INSIGHT: Murdoch University’s Alyce Sala-Tenna is researching how fire danger will change in WA in the decades to come. Photo: Attila Csaszar

Recalibrating fire warning science

Friday, 29 January, 2016 - 12:57

As Western Australia and the rest of the world prepare for a hotter, drier climate in the years and decades ahead, Murdoch University researchers are working to determine which areas of the state may be at a greater risk of bushfires.

The current fire weather warning system is based on the McArthur Forest Fire Danger Index, which operates as an algorithm using inputs of wind speed, temperature, rainfall and relative humidity to determine the degree of fire danger from low/moderate (0-11) through to extreme (75-99) and catastrophic (100+).

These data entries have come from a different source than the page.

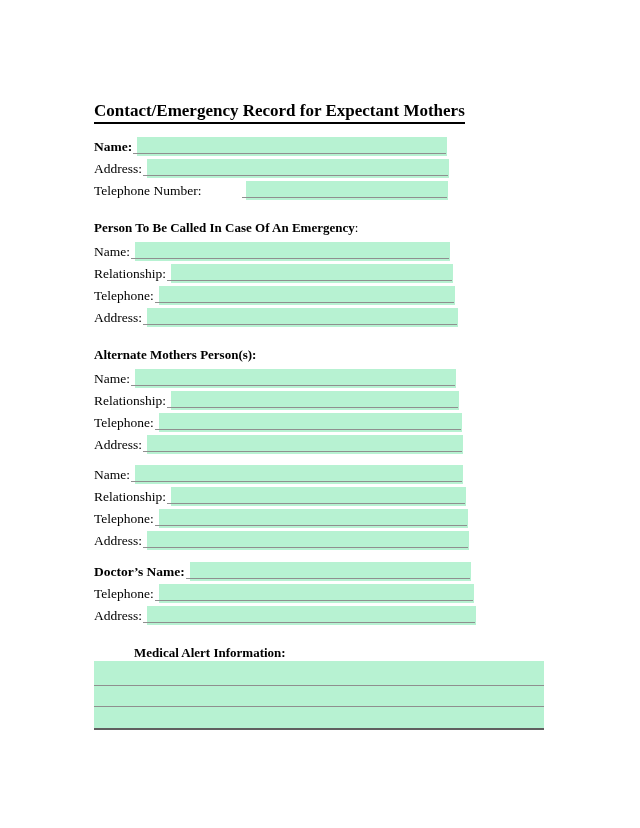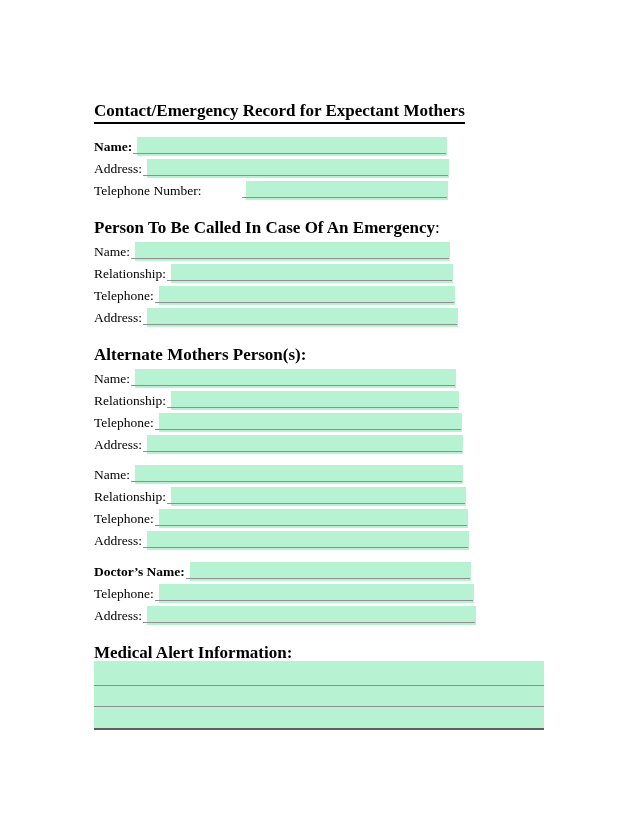--- a/index.html
+++ b/index.html
@@ -23,7 +23,7 @@
   }
 
   .heading {
-    font-size:17px; font-weight:bold;
+    font-size:13px; font-weight:bold;
     line-height:18px; white-space:nowrap;
   }
   .heading .colon { font-weight:normal; }

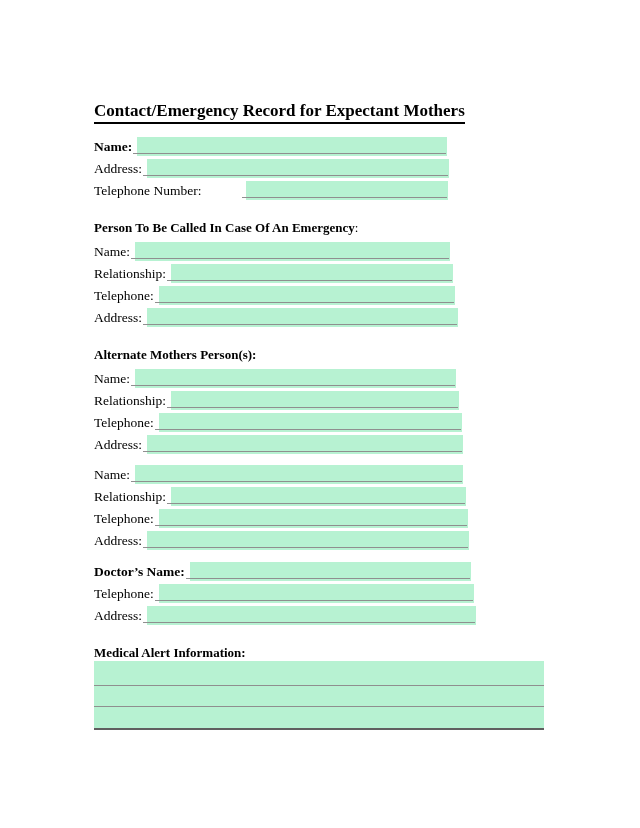--- a/index.html
+++ b/index.html
@@ -56,7 +56,7 @@
   .h-alternate  { margin-top:19px; }
   .alt2         { margin-top:11px; }
   .sec-doctor   { margin-top:12px; }
-  .h-medical    { margin-top:20px; line-height:16px; }
+  .h-medical    { margin-top:20px; line-height:16px;margin-left:40px; }
 
   .medical-block {
     width:450px;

Murdoch honours student Alyce Sala-Tenna told Business News her research was aimed at determining how these degrees of fire danger might change over time, by working with PhD student Julia Andrys, who has simulated climate data over the state’s South West to provide climate projections up to the year 2059.

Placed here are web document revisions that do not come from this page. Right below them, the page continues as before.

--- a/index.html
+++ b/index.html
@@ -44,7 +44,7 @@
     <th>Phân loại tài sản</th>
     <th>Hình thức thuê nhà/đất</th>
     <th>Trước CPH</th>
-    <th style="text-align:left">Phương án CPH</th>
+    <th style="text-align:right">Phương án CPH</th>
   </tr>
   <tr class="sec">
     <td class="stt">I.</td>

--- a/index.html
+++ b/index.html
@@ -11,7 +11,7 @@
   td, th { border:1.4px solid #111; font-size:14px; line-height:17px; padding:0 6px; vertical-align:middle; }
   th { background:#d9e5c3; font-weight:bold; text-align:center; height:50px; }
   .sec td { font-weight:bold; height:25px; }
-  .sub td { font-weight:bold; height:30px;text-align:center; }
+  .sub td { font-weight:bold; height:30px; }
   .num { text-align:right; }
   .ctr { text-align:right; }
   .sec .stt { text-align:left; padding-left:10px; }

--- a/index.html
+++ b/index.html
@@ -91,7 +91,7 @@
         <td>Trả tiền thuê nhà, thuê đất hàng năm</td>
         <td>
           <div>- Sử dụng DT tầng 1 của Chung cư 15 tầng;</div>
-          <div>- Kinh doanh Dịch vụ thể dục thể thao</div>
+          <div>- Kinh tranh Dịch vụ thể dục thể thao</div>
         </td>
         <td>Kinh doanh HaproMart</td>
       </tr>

“For example, if the annual average is of the FFDI is 50 in 1990 at a particular location and the annual average in 2020 is 70 at the same location, that indicates a change and thus higher risk,” Ms Alyce Sala-Tenna said.

While investigations into the recent bushfires in the South West, in particular the tragic loss of two lives and the town of Yarloop, have delved into what warnings were given and the amount of time the community had to prepare, Murdoch University’s research is aimed at longer-term strategic planning.

The team’s data-intensive work requires the enormous capability of the Pawsey Supercomputing Centre, with outputs potentially being able to indicate shifts in fire weather’s intensity, frequency, and occurrence in the decades to come.
Ms Sala-Tenna said if WA could better project future weather changes, communities could be more prepared.

“We will be able to say how a change in climate, predominantly a rise in temperature and a decline in rainfall, may affect fire weather in the future,” she said. “But first we have to establish if the models can actually project the Forest Fire Danger Index efficiently.

“It’s pointless to use results that aren’t accurate, and implement the findings to do a prescribed burning plan, because it might not be correcting seasonal timing.”